Techno-economic analysis of hybrid solar-biomass-wind for water pumping considering carbon tax and renewable energy rebate

Abstract

There is a need for increased penetration of renewable energy resources (RES) in the energy mix of South Africa that is currently bedevilled by recurring load shedding thus affecting sustainable critical infrastructures such as water pumping and water use.
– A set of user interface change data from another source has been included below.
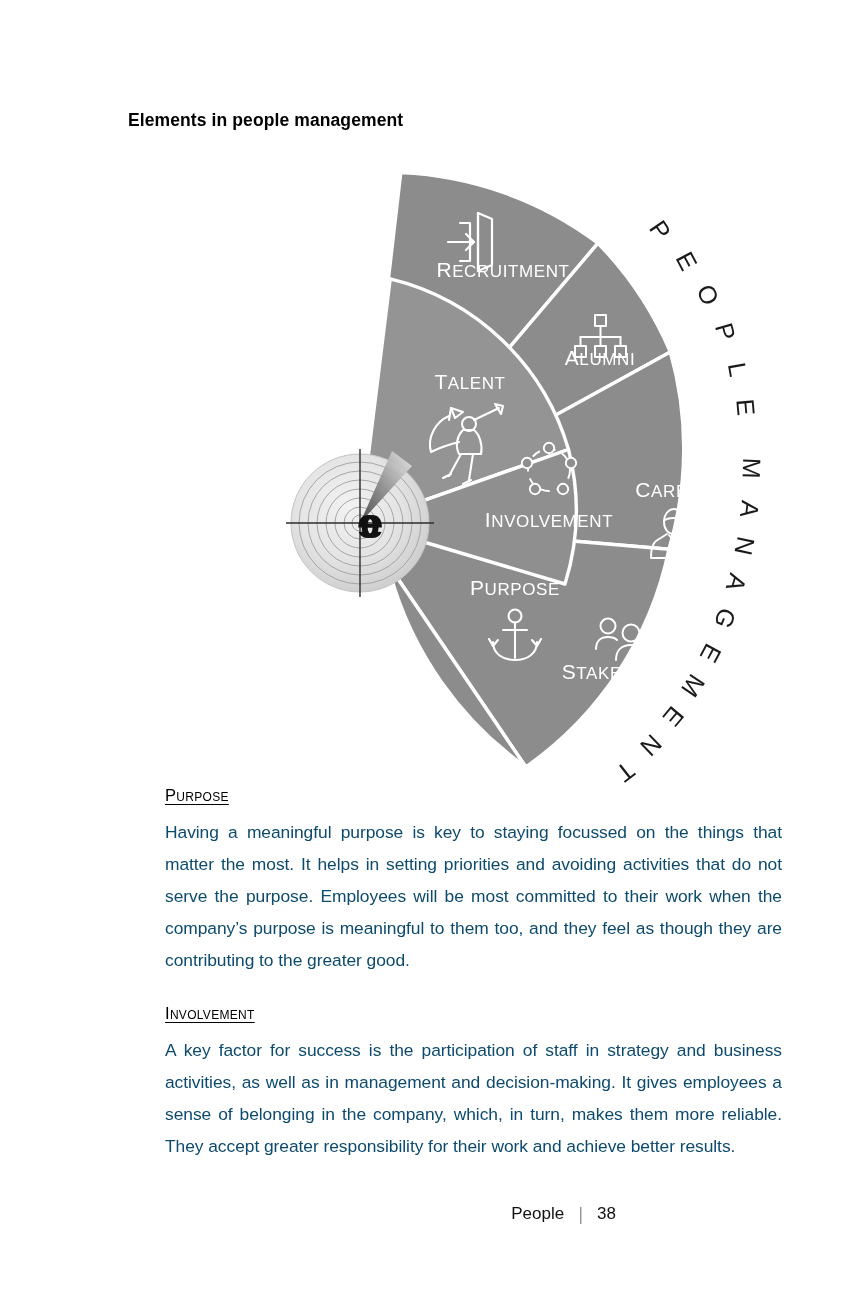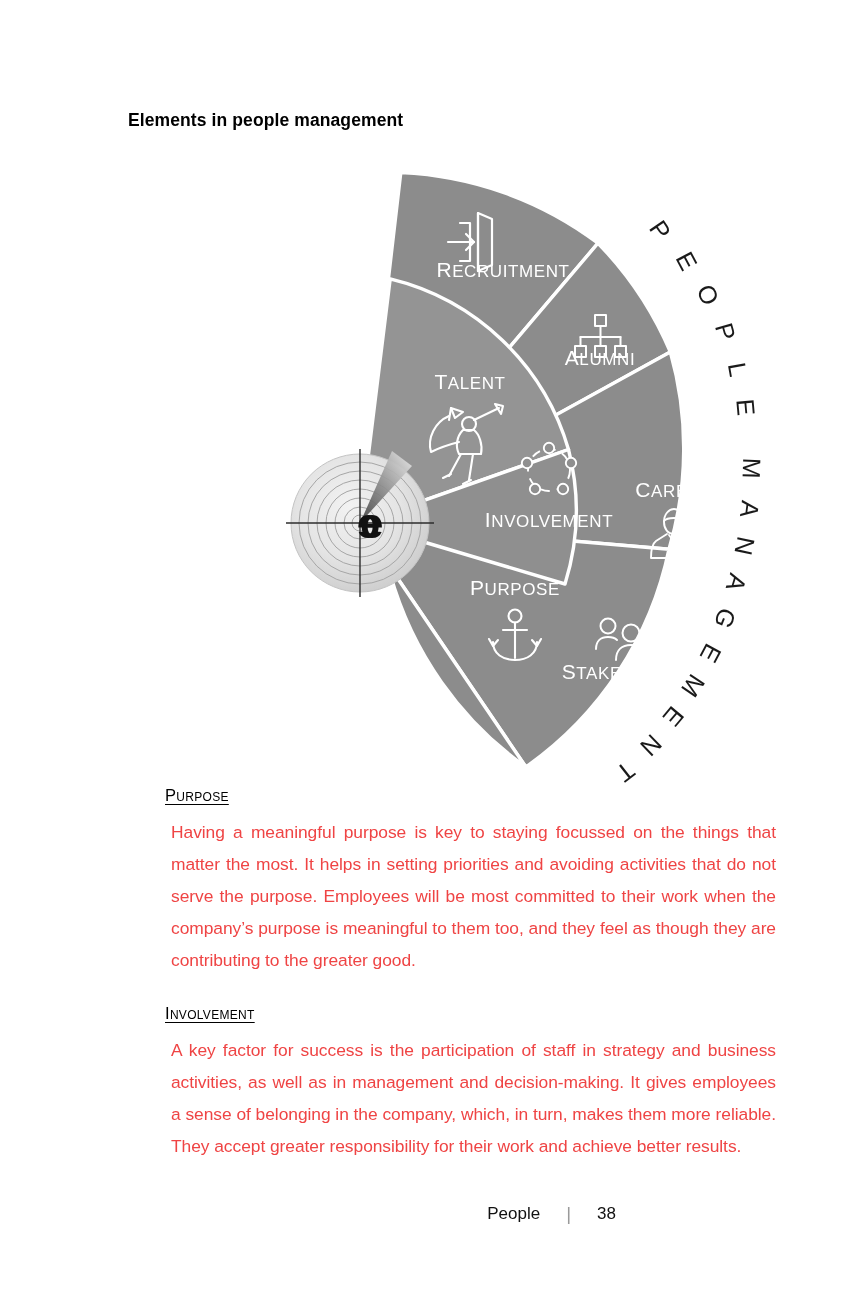--- a/index.html
+++ b/index.html
@@ -89,38 +89,38 @@
     text-decoration: underline;
     text-underline-offset: 3px;
     margin: 0 0 11px 0;
     font-variant: small-caps;
     font-weight: normal;
   }
   .para {
     font-size: 17.4px;
     line-height: 32px;
     text-align: justify;
-    margin: 6px;
-    color: #ef4444;
+    margin: 0;
+    color: #0c4a6e;
     letter-spacing: -0.05px;
   }
   .block + .block {
     margin-top: 28px;
   }
 
   
   .footer {
     position: absolute;
     right: 84px;
     bottom: 72px;
     font-size: 17px;
     color: #111;
     display: flex;
     align-items: baseline;
-    gap: 26px;
+    gap: 14px;
     white-space: nowrap;
   }
   .footer .divider {
     color: #9a9a9a;
     font-size: 19px;
     transform: translateY(1px);
   }
 </style>
 </head>
 <body>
This paper assesses the viability of three RES of solar, biomass, and wind for water pumping at two locations (University of Johannesburg, APK campus – L1 and Zuikerbosch pumping station – L2) in Johannesburg, South Africa by utilising daily data from 2003 to 2020. A detailed feasibility analysis of the three RES was conducted, after which a rebate-based novel model for reducing the unit cost with zero greenhouse gas (GHG) was implemented for solar PV. Key findings reveal that the power requirement in L1 and L2 booster stations are 91 kW and 71,331 kW, respectively while the produced power from a 350 W monocrystalline PV-module utilized is 0.103 kW in L1 and L2 using 882 and 692,534 modules. The biomass power of 47.68 GW in L1 and 99.42 GW in L2 was produced from an average amount of food waste estimate of 1641 and 1248,800 tonnes evaluated from 3729 and 2838,100 tonnes of putrescible waste using a population model. The power density results depict a very weak wind energy application capability in the two locations based on National Renewable Energy Laboratory indices after using 11 differently sized wind turbines in the two locations. Finally, the result from the rebated unit-cost model reveals that the unit cost of water dropped by 17.09$/kWhr from 0.33$/kWhr in L1 and 21.20$/kWhr from 0.66$/kWhr in L2 using the solar PV modules. The study aligns with similar study done in Qatar, and the Springer report on Energy Democracy Evaluation for 100% Renewable Energy Policies and Projects showing an increased penetration of affordable and carbon-free RES which will in turn reduce climate change effects globally.